DNA Barcoding – der Name ist angelehnt an das Produkt Barcoding, das man beispielsweise aus dem Supermarkt kennt. Anstatt eines Strichcodes zur Identifizierung von Tieren wird hier ein bestimmtes Gen (Cytochrom Oxidase CO1) „gescannt“. Dies ergibt einen für die meisten Arten sehr spezifischen Barcode, bestehend aus den abgelesenen Basenpaaren A, C, T, und G. Die Artidentifikation von Landpflanzen erfolgt über zwei verschiedene Gen-Regionen der Chloroplasten (matK und rbcL). Pilze werden über die ITS-Region identifiziert. Mithilfe dieser kurzen DNA Barcodes kann man eine Art somit eindeutig identifizieren, aber auch die Entdeckung neuer Arten ist möglich!

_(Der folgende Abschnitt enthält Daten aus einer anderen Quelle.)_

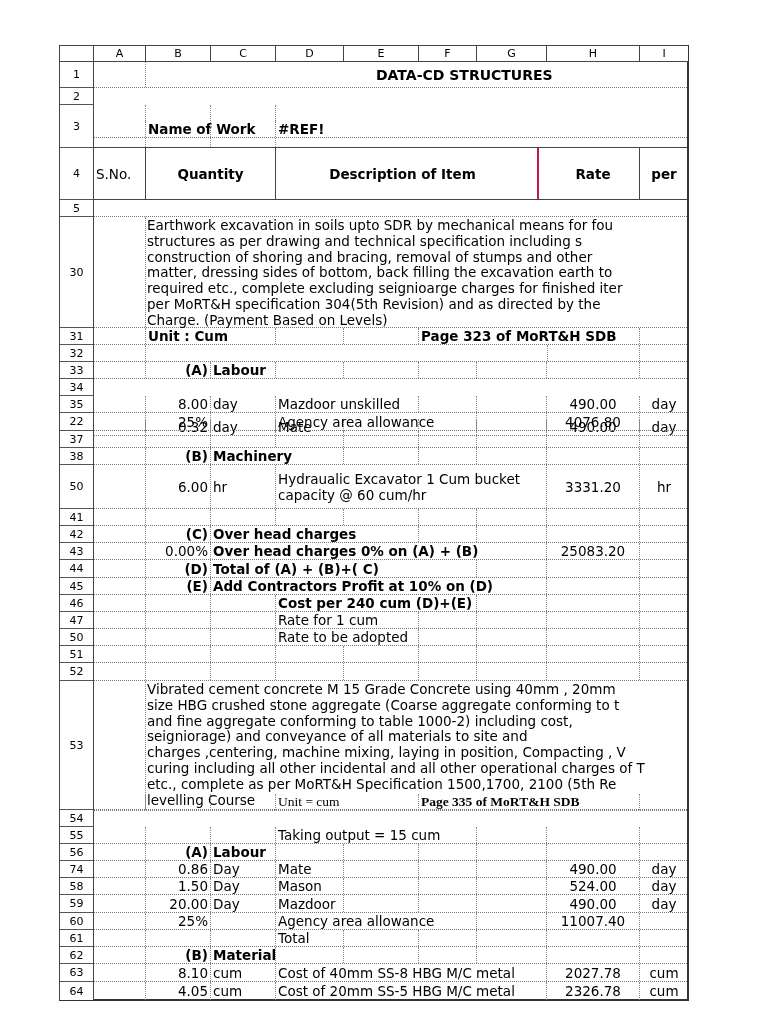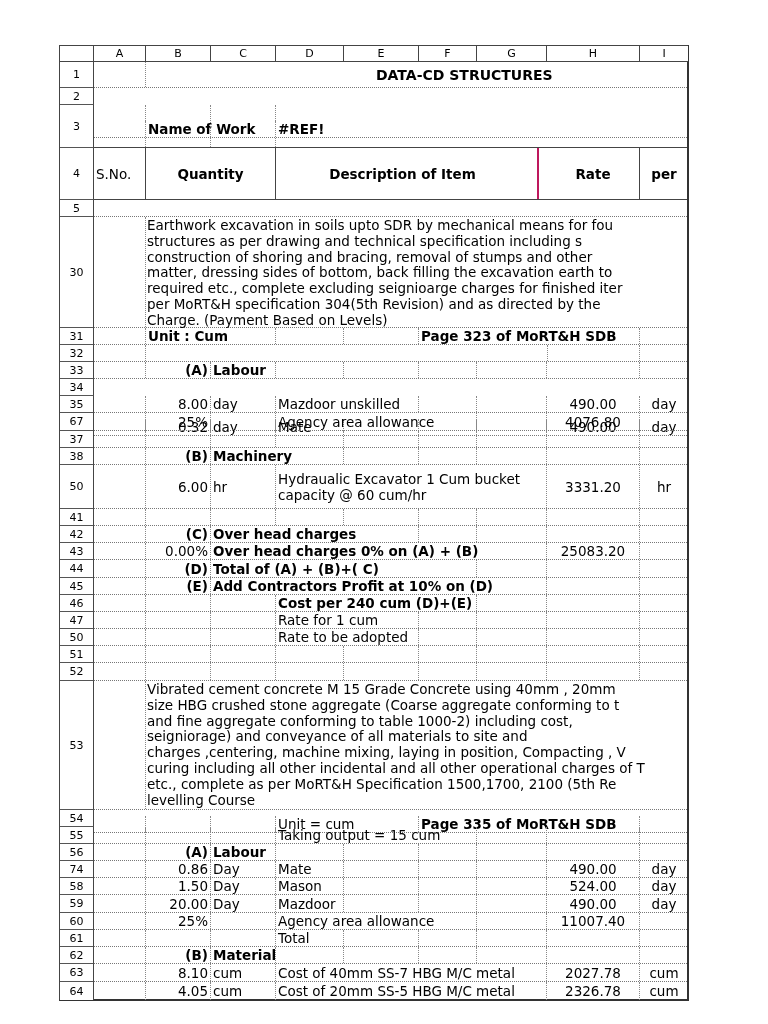"67" div.rowhdr { text: 67 -> 22 }
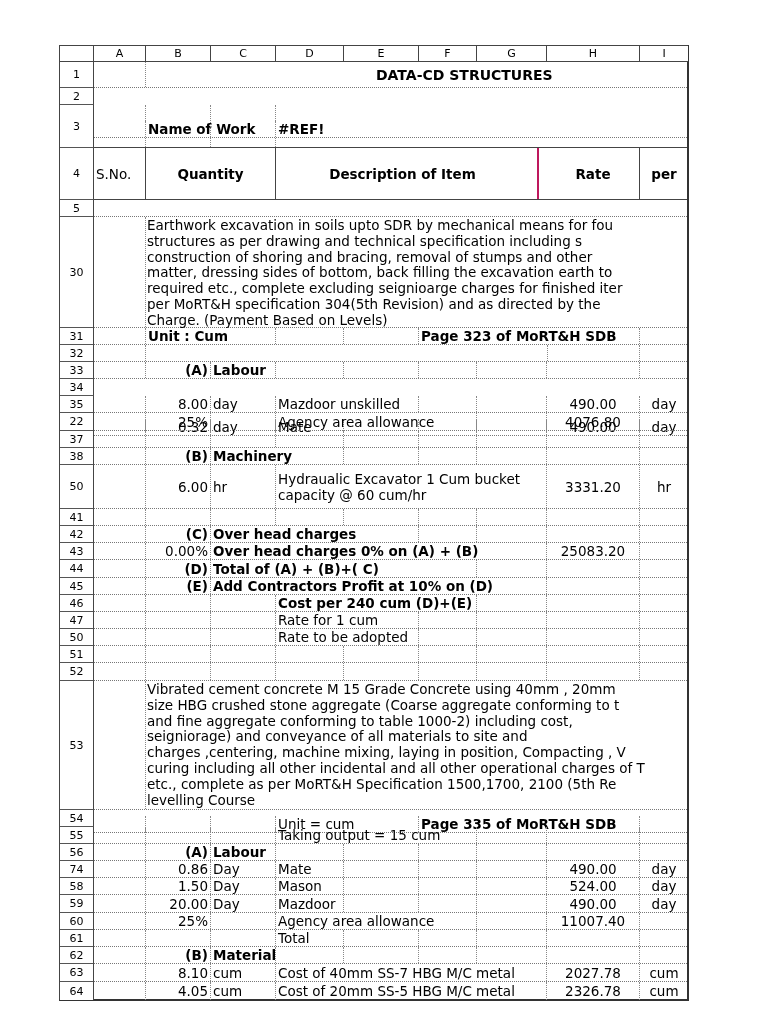"Unit = cum" div.row { font-family: none -> Liberation Serif, serif; top: 770px -> 748px }
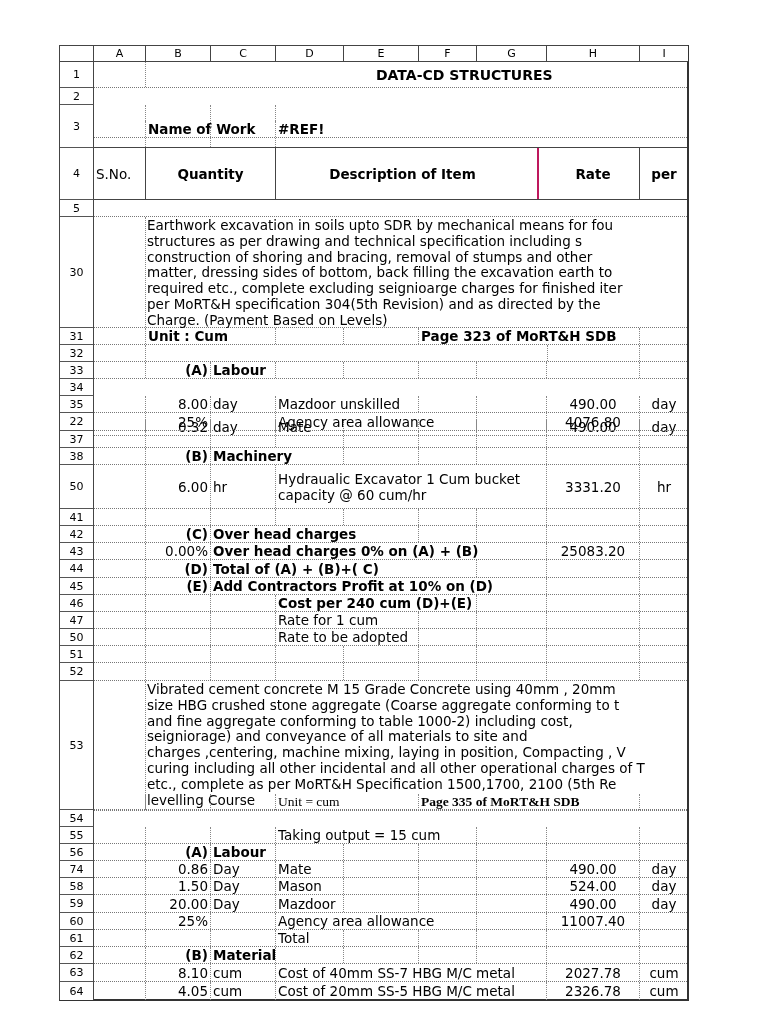"Cost of 40mm SS-7 HBG" div.cell { text: SS-7 -> SS-8 }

Auf der ganzen Welt arbeiten Wissenschaftler daran, die Datenbanken der DNA Barcodes zu füllen und zu komplettieren. Diese Daten werden dann der Öffentlichkeit nach ausführlicher Prüfung über öffentlich zugängliche Datenbanken zur Verfügung gestellt.
Somit können unbekannte Individuen, aber auch ganze Mischproben analysiert und identifiziert werden. Hierbei werden bei der Genanalyse und der anschließenden bioinformatischen Pipeline Ähnlichkeiten zu bereits bestehenden Codes analysiert und ausgewertet. Codes mit 97-100% Übereinstimmung zu einem bereits bestimmten Code können eindeutig einer Art zugewiesen werden. Bei geringeren Übereinstimmungen, zum Beispiel weil diese Codes noch keiner Art zugewiesen wurden, kann beispielsweise die Gattung ermittelt werden.